Impact absorbing foam in a child restraint system (CRS) absorbs the impact energy during a crash. It can be found where it is needed most, along the inside of the frame and head restraints of the CRS.
There are two different types of impact-absorbing foam:
✔ Expanded polystyrene foam (EPS)
✔ Expanded polypropylene foam (EPP)
EPS and EPP are two types of expanded plastic foam which is both light, durable and inexpensive to manufacture. Both are extensively used in packing, insulation, model-making and various types of safety gear. The two plastics have different physical properties.
EPS is used widely in safety equipments such as helmets and CRS because it is cheaper than EPP. However it is fragile and can be easily dented. Due to its good insulating properties, EPS is also used as food and drink containers, ice cooler box and as building insulation.

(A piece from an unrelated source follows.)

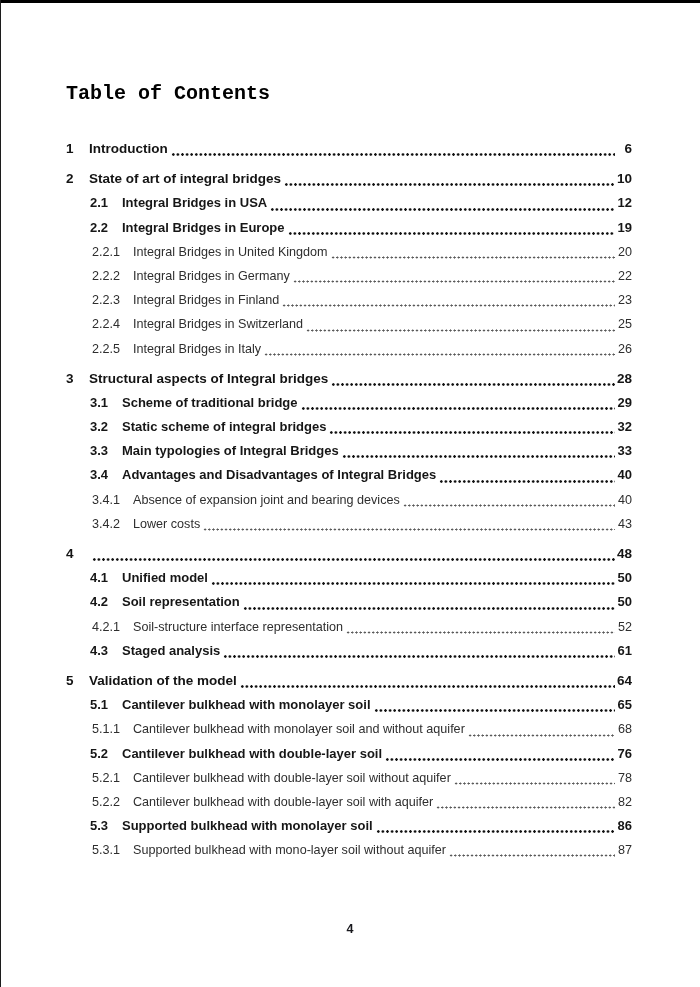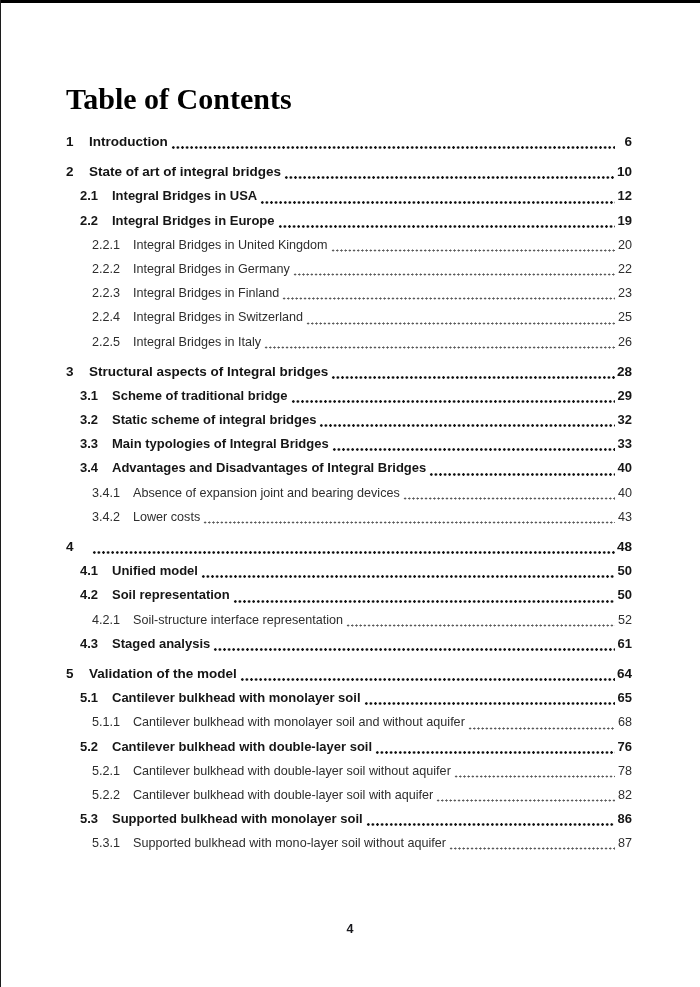"Table of Contents" h1.toc-title { font-family: Liberation Serif, serif -> Liberation Mono, monospace; font-size: 30px -> 20px; margin: 0 0 16px 0 -> 0 0 33px 0 }
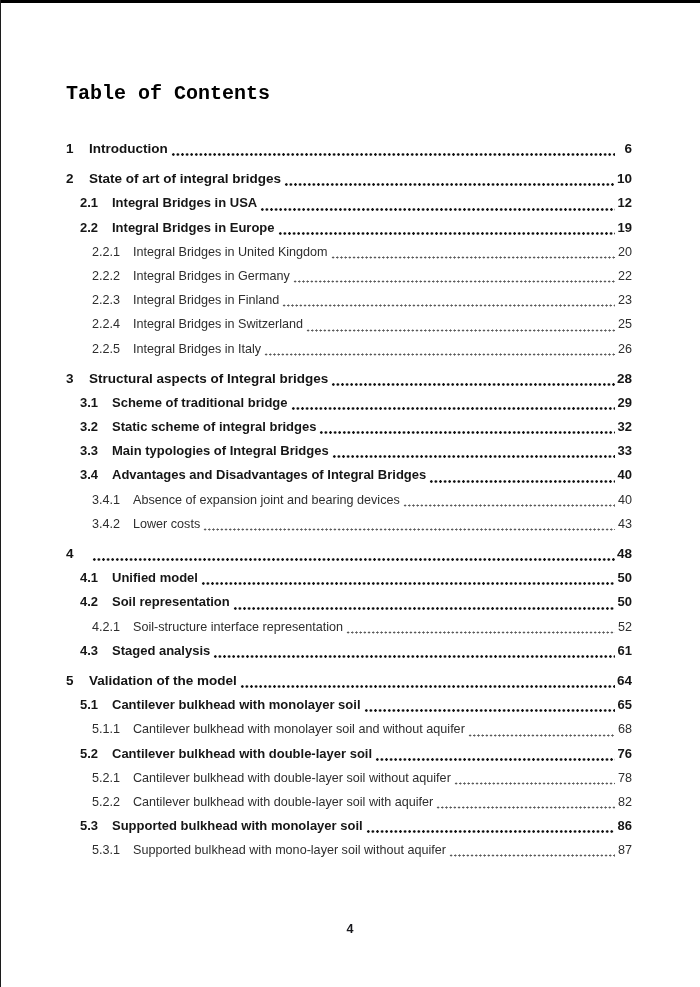"2.1" .lvl2 .num { margin-left: 14px -> 24px }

EPP is used in similar applications as EPS, but it is more expensive. It is more elastic and less fragile than EPS and it can spring back into shape.
As injuries may occur when crash forces are transferred to your child, the impact absorbing foam is used to absorb some of those crash forces before it breaks, thus keeping your child from absorbing the impact and therefore minimizes injuries. The foam also acts as a barrier between your child and the rigid CRS frame and any other intruding objects such as the vehicle door or window.
Because of its fragile nature, often parents faced with the problem of broken EPS foam while trying to open the cover of the CRS to wash it.
Be very careful if you would like to open the CRS cover because once the EPS foam is broken, it has to be replaced with a new one, or worse, the whole CRS has to be replaced!